A FILE THAT THE END USER CAN COPY AND EDIT IS FOUND AT configs/cecret_config_template.config

To get a copy of the config file, the End User can use the following command. This creates an edit_me.config file in the current directory.

nextflow run UPHL-BioNGS/Cecret --config_file true

This file contains all of the configurable parameters with their default values. Use '-c' to specify the edited config file.

Using config files

The End User should not have to change the files in the Cecret repository in order to get the analyses that they need. Nextflow has a wonderful system of config files, which are recommended. Please read nextflow's documentation about config files at https://www.nextflow.io/docs/latest/config.html

The general format of a config file is

param.<parameter that needs adjusting> = <what it needs to be adjusted to>

Then this config file is used with the workflow via the following

nextflow run Cecret.nf -c <path to custom config file>

In theory, the values specified in this config file will be used over the defaults set in the workflow.

If the End User is using some sort of cloud or HPC setup, it is highly recommended that this file is copied and edited appropriately. A limited list of parameters is listed below:

input and output directories

  • params.reads = workflow.launchDir + '/reads'
  • params.single_reads = workflow.launchDir + '/single_reads'
  • params.fastas = workflow.launchDir + '/fastas'
  • params.multifastas = workflow.launchDir + '/multifastas'
  • params.outdir = workflow.launchDir + '/cecret'

Other useful options

  • To "resume" a workflow, use -resume with the nextflow command
  • To create a report, use -with-report with the nextflow command
  • To use nextflow tower, use -with-tower with the nextflow command

Frequently Asked Questions (aka FAQ)

What do I do if I encounter an error?

TELL ME ABOUT IT!!!

Be sure to include the command that was used, what config file was used, and what the nextflow error was.

What is the MultiQC report?

The multiqc report aggregates data across your samples into one file.
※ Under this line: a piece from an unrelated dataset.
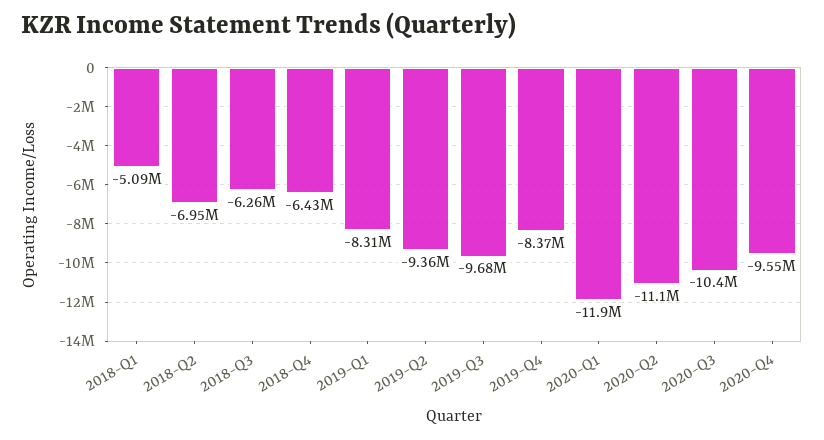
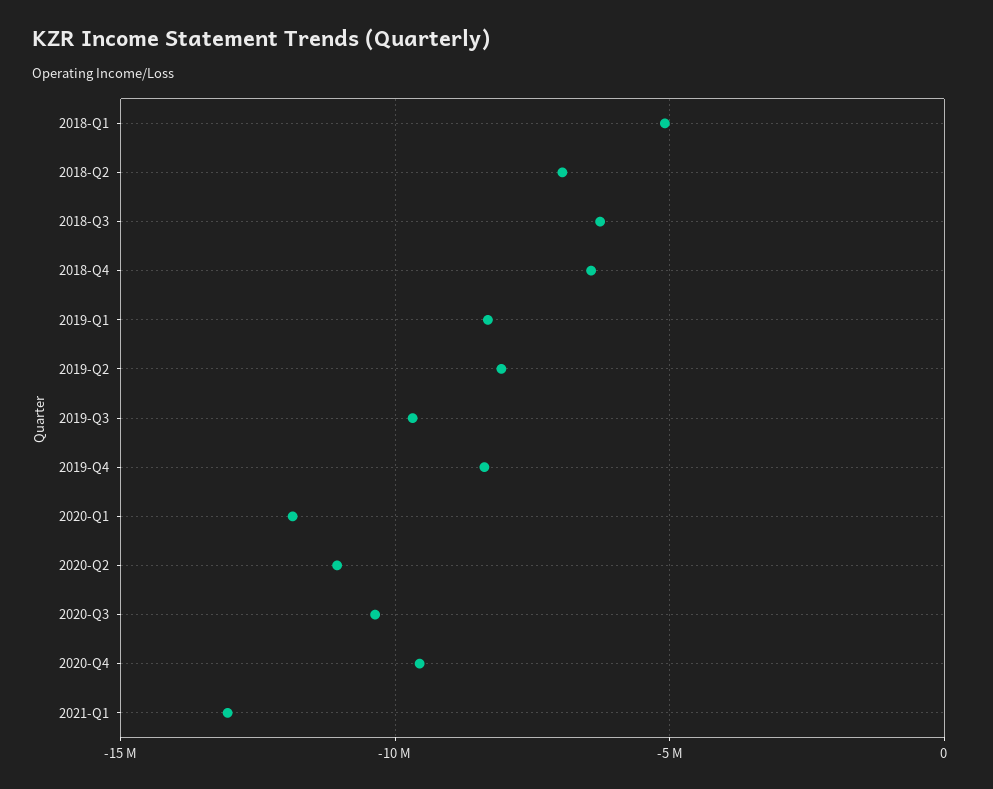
2019-Q2: -9360000 -> -8000000
2021-Q1: none -> -13000000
Open the 'cecret/multiqc/multiqc_report.html' file with your favored browser. There tables and graphs are generated for 'General Statistics', 'Samtools stats', 'Samtools flagstats', 'FastQC', 'iVar', 'SeqyClean', 'Fastp', 'Pangolin', and 'Kraken2'.

Example fastqc graph

alt text

Example kraken2 graph

alt text

Example iVar graph

alt text

Example pangolin graph

alt text

What if I want to test the workflow?

In the history of this repository, there actually was an attempt to store fastq files here that the End User could use to test out this workflow. This made the repository very large and difficult to download.
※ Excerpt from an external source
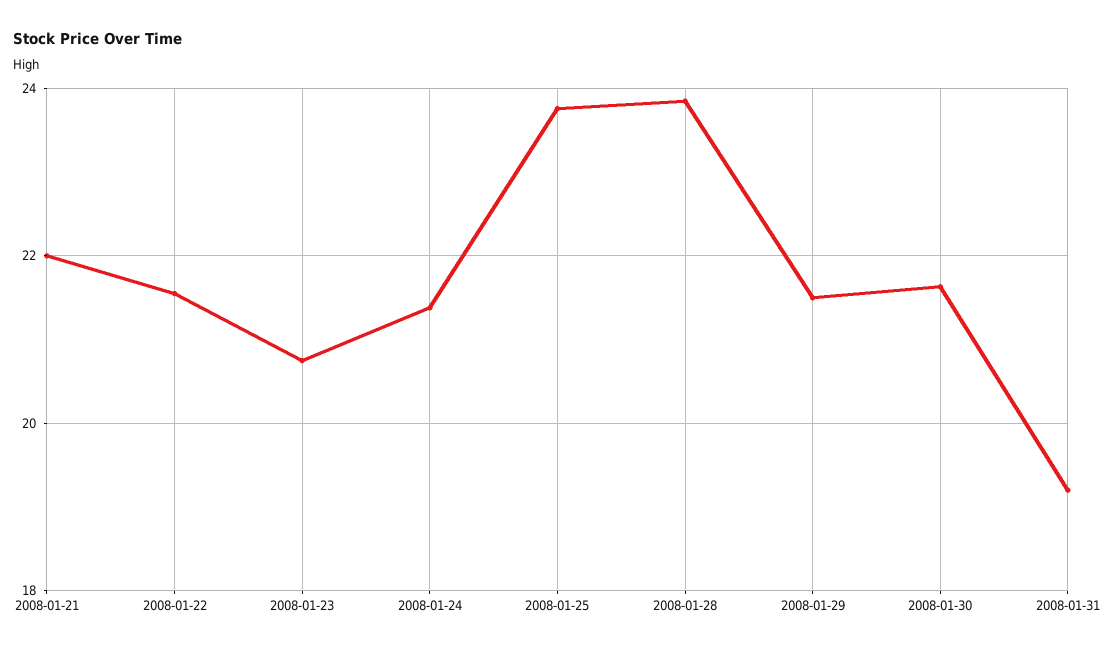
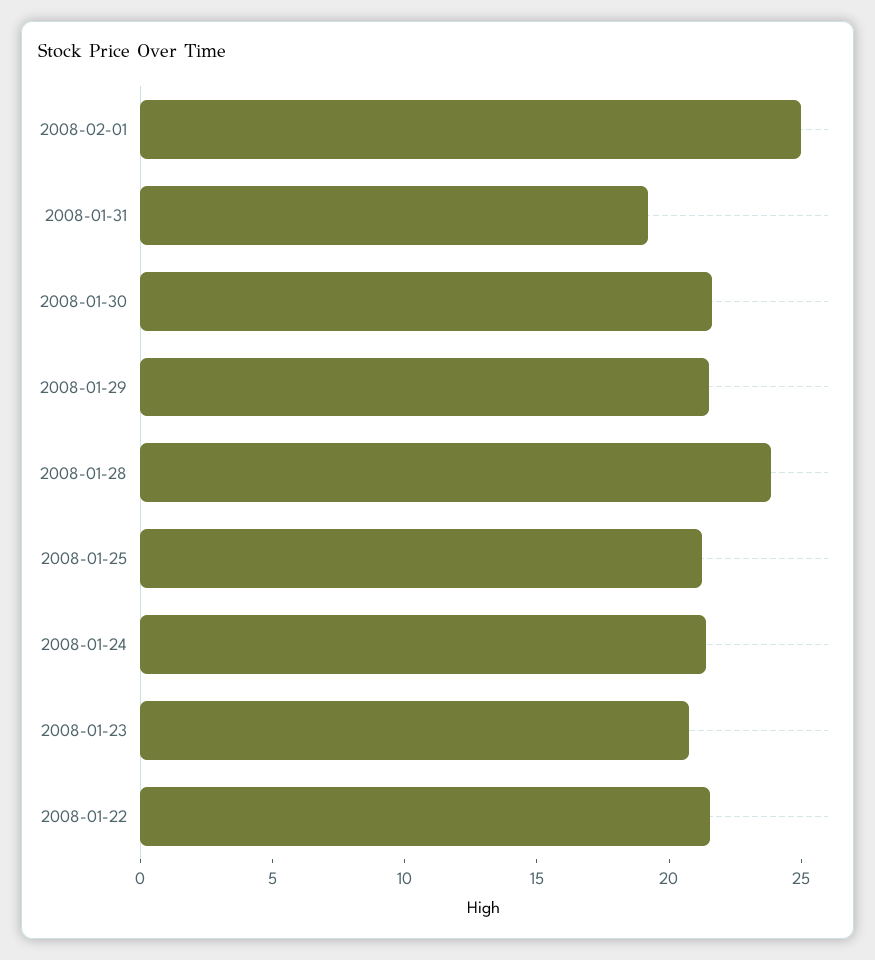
2008-01-21: 22 -> none
2008-01-25: 23.8 -> 21
2008-02-01: none -> 25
Instead, it recommended that the End User uses the SARS-CoV-2 datasets, an effort of the CDC to provide a benchmark dataset for validating bioinformatic workflows. Fastq files from the nonviovoc, voivoc, and failed projects were downloaded from the SRA and put through this workflow. The summary files are included in the data directory under the following filenames for comparison:

The expected amount of time to run this workflow with 250 G RAM and 48 CPUs, 'params.maxcpus = 8', and 'params.medcpus = 4' is ~42 minutes. This corresponded with 25.8 CPU hours.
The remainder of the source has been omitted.